Ozzie Stewart jumped into character even before she got the role of Ms. Vy, a street hustler and gifted bookie, in Beautiful Jones, a nonunion film she read about in Back Stage East in January. For the audition she dressed for the part, intending to bring the character to life in front of the director and casting director.
"I took on the personality of Ms. Vy," says Stewart, who was born in Trinidad. "She's sweet but can be lethal. I'm a reactionary type of actress, so I try to become the person in my mind."

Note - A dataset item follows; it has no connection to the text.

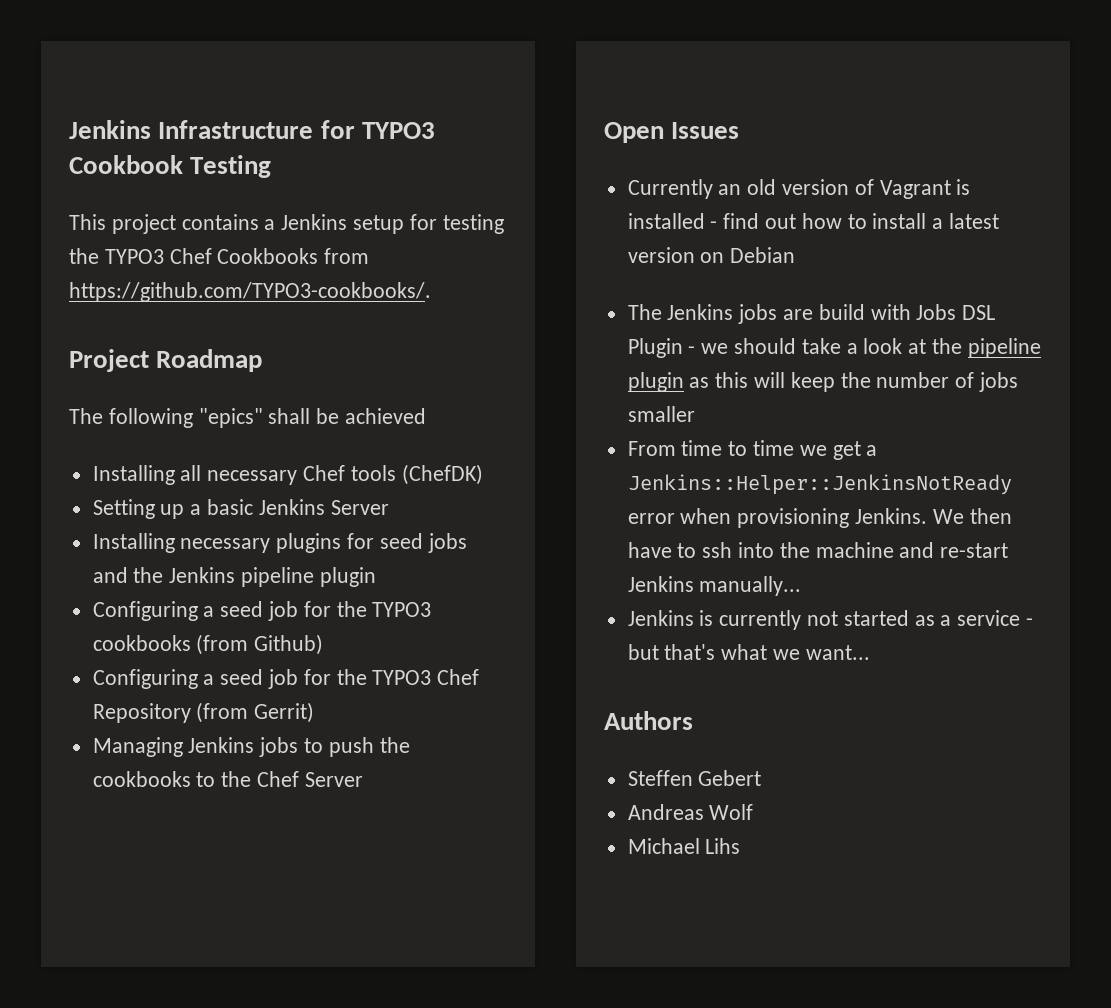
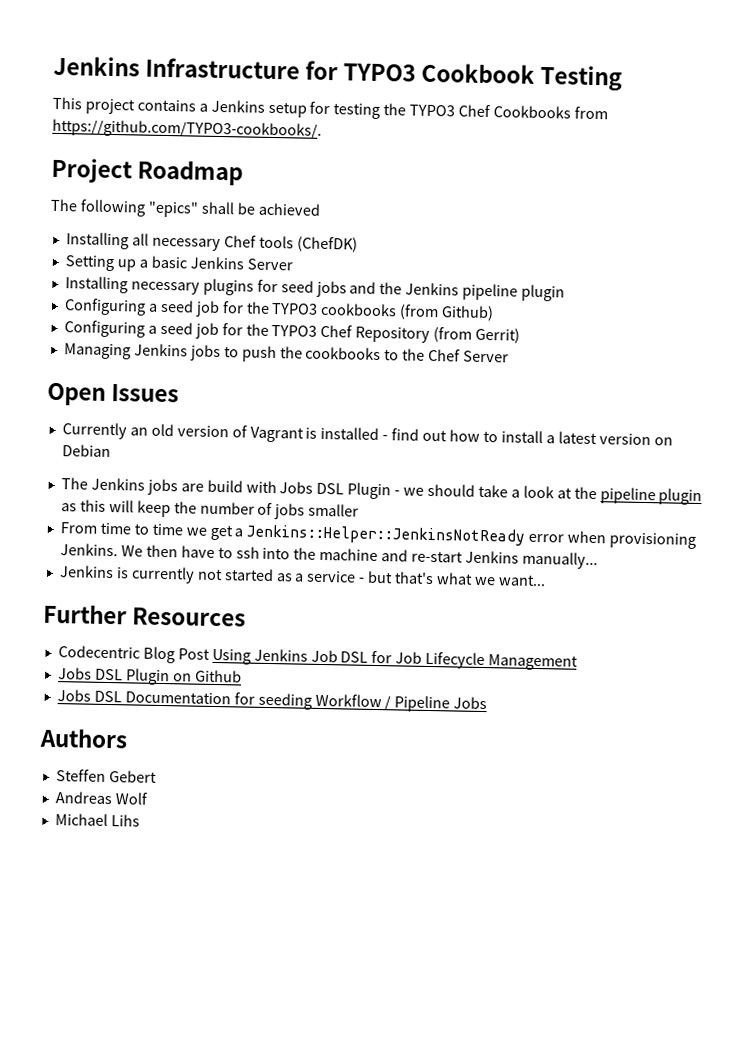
(870, 652) none -> [43,603,247,627] [57,645,579,671] [57,667,242,686] [56,689,488,713] // Further Resources // Codecentric Blog Post Using Jenkins Job DSL for Job Lifecycle Management // Jobs DSL Plugin on Github // Jobs DSL Documentation for seeding Workflow / Pipeline Jobs

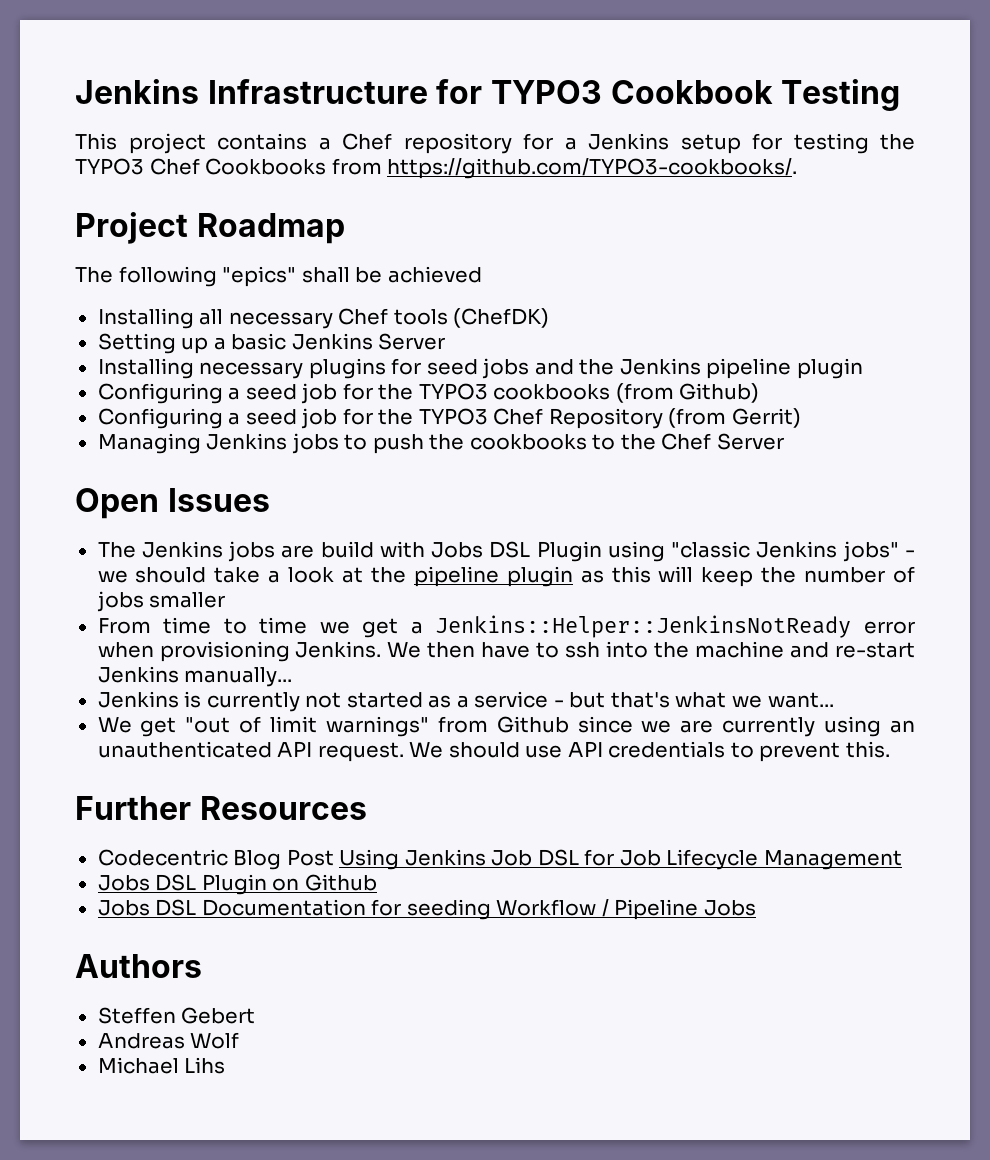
(208, 107) none -> [342,133,577,154] Chef repository for a
[61,422,673,446] [61,444,111,458] // Currently an old version of Vagrant is installed - find out how to install a latest version on Debian -> (270, 500) none
(392, 491) none -> [607,541,899,562] using "classic Jenkins jobs"
(546, 580) none -> [97,716,916,737] [97,741,890,762] // We get "out of limit warnings" from Github since we are currently using an unauthenticated API request. We should use API credentials to prevent this.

From among 200 auditions — culled from 900 submissions for eight different roles — Stewart made a strong impression, wowing the director and casting director enough for them to rethink Ms. Vy, who was originally supposed to be from the South. John Lord, the film's writer and director, says that Stewart's presence brought something unique to the character. "She's from the Caribbean and brought a different flavor to the role," he says. "She has a slight Caribbean accent, and it made me re-evaluate what I wanted to do with the character."
Stewart says she had fun preparing for Beautiful Jones, which tells the story of the title character, an assassin whose father is a compulsive gambler who abandoned her as a child. Her preparation included working with a fight trainer on breathing exercises as well as attack and defense techniques and other physical activities. The film begins shooting in July, and there are plans to submit it to the Sundance Film Festival.
Stewart admits that her path to acting wasn't always crystal clear. Prior to pursuing acting full-time, she was working in the garment industry. A good friend, Renton Kirk, continually encouraged her to pursue her art and motivated her to keep going to auditions. Kirk's life was cut short in September 2004 when he was caught in a strong current off Fire Island and drowned, but Stewart still follows his advice: "I feel like he's up there watching me and pushing me."
The influence of Stewart's nomadic lifestyle — she has lived in Trinidad, England, and the United States — can be seen in her versatile work on film, on stage, and as a model. "I prefer film because I can be so many things in a shorter time," she says. "Stage is wonderful, though, because you get immediate feedback."